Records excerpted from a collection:
---+---

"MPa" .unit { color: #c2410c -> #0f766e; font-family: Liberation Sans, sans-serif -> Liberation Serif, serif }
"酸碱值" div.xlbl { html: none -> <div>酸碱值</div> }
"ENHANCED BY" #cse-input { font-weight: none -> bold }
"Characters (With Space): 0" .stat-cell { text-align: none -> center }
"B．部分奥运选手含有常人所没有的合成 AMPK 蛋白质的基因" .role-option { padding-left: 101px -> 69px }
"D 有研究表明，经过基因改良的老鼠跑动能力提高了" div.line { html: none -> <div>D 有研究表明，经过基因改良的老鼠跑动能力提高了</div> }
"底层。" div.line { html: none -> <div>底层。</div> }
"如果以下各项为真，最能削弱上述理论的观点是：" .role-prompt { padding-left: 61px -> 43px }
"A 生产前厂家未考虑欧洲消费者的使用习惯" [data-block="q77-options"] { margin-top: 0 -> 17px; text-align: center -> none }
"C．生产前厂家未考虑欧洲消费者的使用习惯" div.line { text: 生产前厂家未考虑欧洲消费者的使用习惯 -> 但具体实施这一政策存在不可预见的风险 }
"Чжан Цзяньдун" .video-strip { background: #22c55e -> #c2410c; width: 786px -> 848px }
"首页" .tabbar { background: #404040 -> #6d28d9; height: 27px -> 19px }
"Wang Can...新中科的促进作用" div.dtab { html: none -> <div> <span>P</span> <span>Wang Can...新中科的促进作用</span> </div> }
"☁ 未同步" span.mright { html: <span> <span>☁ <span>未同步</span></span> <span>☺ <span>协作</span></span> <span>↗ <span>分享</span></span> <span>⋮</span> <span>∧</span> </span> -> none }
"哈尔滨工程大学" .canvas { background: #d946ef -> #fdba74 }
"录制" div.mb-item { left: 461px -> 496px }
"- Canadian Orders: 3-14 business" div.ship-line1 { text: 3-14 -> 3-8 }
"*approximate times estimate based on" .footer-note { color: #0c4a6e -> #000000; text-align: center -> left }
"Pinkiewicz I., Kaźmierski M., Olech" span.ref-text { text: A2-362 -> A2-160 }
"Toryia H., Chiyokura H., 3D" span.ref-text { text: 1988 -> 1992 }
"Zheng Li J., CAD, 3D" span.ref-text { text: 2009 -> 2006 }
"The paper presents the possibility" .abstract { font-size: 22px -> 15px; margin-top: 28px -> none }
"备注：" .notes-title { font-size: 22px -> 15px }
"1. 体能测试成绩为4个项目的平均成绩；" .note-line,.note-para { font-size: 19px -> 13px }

---+---

Action item:
Exactly the lines running from the top of the records to the line that contains "html: <span> <span>☁", inclusive, must be set down, and nothing more.

Answer to the problem:
"MPa" .unit { color: #c2410c -> #0f766e; font-family: Liberation Sans, sans-serif -> Liberation Serif, serif }
"酸碱值" div.xlbl { html: none -> <div>酸碱值</div> }
"ENHANCED BY" #cse-input { font-weight: none -> bold }
"Characters (With Space): 0" .stat-cell { text-align: none -> center }
"B．部分奥运选手含有常人所没有的合成 AMPK 蛋白质的基因" .role-option { padding-left: 101px -> 69px }
"D 有研究表明，经过基因改良的老鼠跑动能力提高了" div.line { html: none -> <div>D 有研究表明，经过基因改良的老鼠跑动能力提高了</div> }
"底层。" div.line { html: none -> <div>底层。</div> }
"如果以下各项为真，最能削弱上述理论的观点是：" .role-prompt { padding-left: 61px -> 43px }
"A 生产前厂家未考虑欧洲消费者的使用习惯" [data-block="q77-options"] { margin-top: 0 -> 17px; text-align: center -> none }
"C．生产前厂家未考虑欧洲消费者的使用习惯" div.line { text: 生产前厂家未考虑欧洲消费者的使用习惯 -> 但具体实施这一政策存在不可预见的风险 }
"Чжан Цзяньдун" .video-strip { background: #22c55e -> #c2410c; width: 786px -> 848px }
"首页" .tabbar { background: #404040 -> #6d28d9; height: 27px -> 19px }
"Wang Can...新中科的促进作用" div.dtab { html: none -> <div> <span>P</span> <span>Wang Can...新中科的促进作用</span> </div> }
"☁ 未同步" span.mright { html: <span> <span>☁ <span>未同步</span></span> <span>☺ <span>协作</span></span> <span>↗ <span>分享</span></span> <span>⋮</span> <span>∧</span> </span> -> none }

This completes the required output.